On any given weekend when my city's Brumbies are playing just down the road and when my heart's Canaries are playing 20,000 kilometres away in Cabbageland* I know and care nothing for the Brumbies. Meanwhile, though, I can name every Canary in that weekend's squad and can almost tell you his star sign, how many hairs he has on his legs, etc. The internet has had a magical impact on this kind of distance fandom.
This confession is guilt-tinged because we all know how our city's Brumbies are struggling. Their inability to attract decent crowds is a continuous, woebegone theme of this paper's sports pages and sometimes front pages. This adds piquancy to this migrant's confession. Perhaps if I was more Australian-Canberran and less lingeringly pommy this dilemma would not arise. The Section 44/Citizenship debate, with its talk of migrants' needs to "renounce" their nation of origin has sensitive migrant's minds tuned to these sorts of emotional shenanigans.
And still on this subject, there was exciting news this week of a fledgling Canberra company's winning of a grand sports merchandise contract with a fabled English football club.
This coincides, uncannily, with the very recent delivery of a fabulous item of English football club merchandise to your columnist. This treasure is a Norwich City FC ('The Canaries') Official Merchandise Garden Gnome.
Garden gnomes may at first seem a trivial subject for this column (famous for its profound treatment of subjects of great social and political import). But be patient, for I am linking Archie, my footie gnome, to the seething Section 44/Citizenship imbroglio.
But first to recap. The story "Canberra's ONTHEGO Sports to kit-out English football team Sheffield Wednesday" reported ONTHEGO Sport's owner Mick Spencer rejoicing that his company is to supply Sheffield Wednesday with "more than 70,000 royal blue and white sports items, including [playing] apparel and merchandise".
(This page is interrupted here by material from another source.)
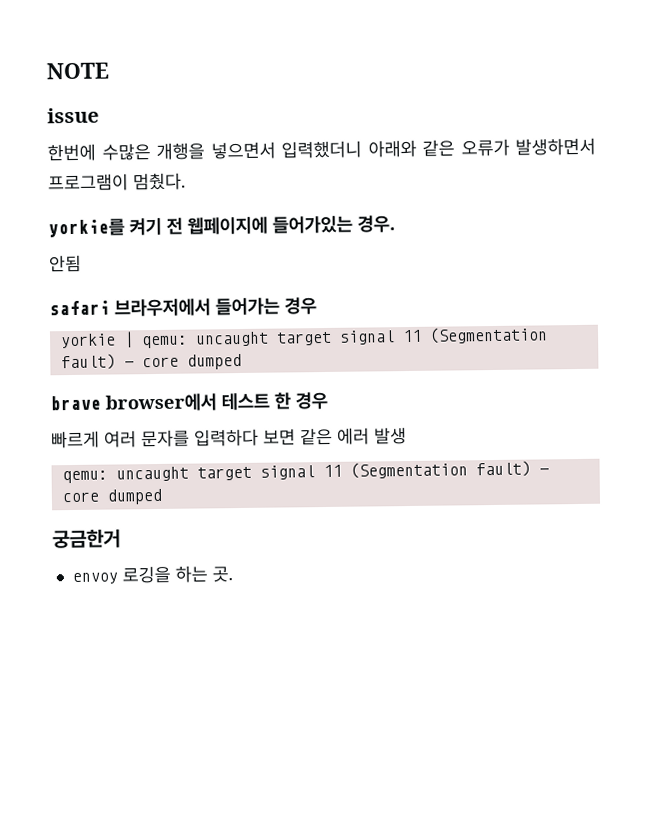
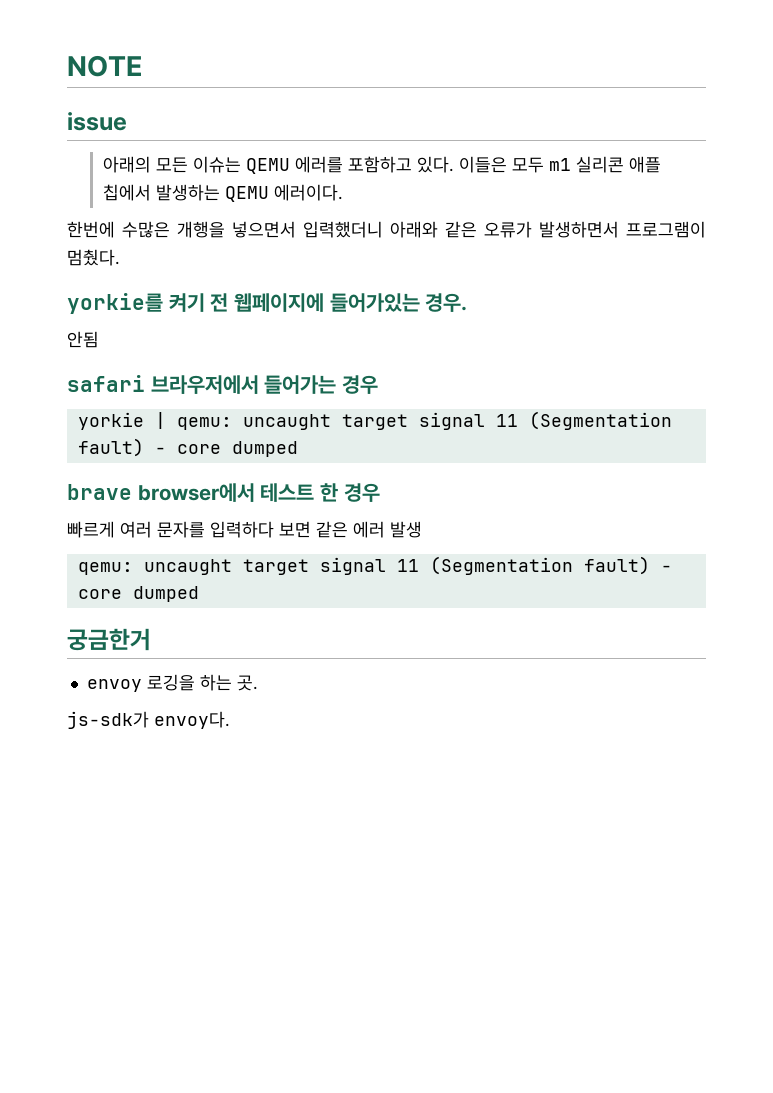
(99, 115) none -> [102,156,661,174] [102,184,343,202] // 아래의 모든 이슈는 QEMU 에러를 포함하고 있다. 이들은 모두 m1 실리콘 애플 칩에서 발생하는 QEMU 에러이다.
(233, 574) none -> [67,711,230,729] // js-sdk가 envoy다.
"Sheffield Wednesday competes in the Championship, the second tier of the English Football League system," the Times advised.
Yes, and so does my beloved Norwich City. I began attending City matches when I was scarcely knee high to a gnome. Now my fabled team is represented in Canberra by a bright canary-yellow and canary-green gnome in a Garran garden.
It is not clear whether ONTHEGO will be creating Sheffield Wednesday garden gnomes, for ONTHEGO's big items will be footie strips identical to those worn by Wednesday's adored players. But Norwich City FC serves its fanatical fans with a collectible suite of several 'Canaries' gnomes in a variety of poses. There is even (although no actual, human Canaries' player would ever be so deceitful) a 'Canaries' "diving" gnome trying to win a penalty kick by pretending to have been sent sprawling.
I am not saying that a migrant's extreme, franchise-buying devotion to a football team in the land he or she has left is the be-all and end-all test of who and what a migrant is. But it can be a kind of symbol of that tug-of-love, tug-of-loyalty that can go on in migrant bosoms and that is especially bubbly in these Section 44 times. Archie, on my rockery, seems a kind of monument to these tug-of-loyalty troubles.
Sometimes I think that Archie, too, like me a migrant, is unsure of who, what and where he is. Sometimes his sturdy plastic forehead looks furrowed. Only recently purchased, he was whisked by express airmail from summery Norwich to the Siberian depths of a Canberra winter. In the Canberra garden he is posed next to busy bird baths that attract loud, bold, big, Australian native bird species that are quite foreign to him, coming as he does from a land of teensy-weensy finchy-winchy things. He is bewildered. Should he ever want to stand for parliament here in his new land he will face legal and emotional dilemmas galore.
*Cabbageland was medieval Finns' evocative name for England.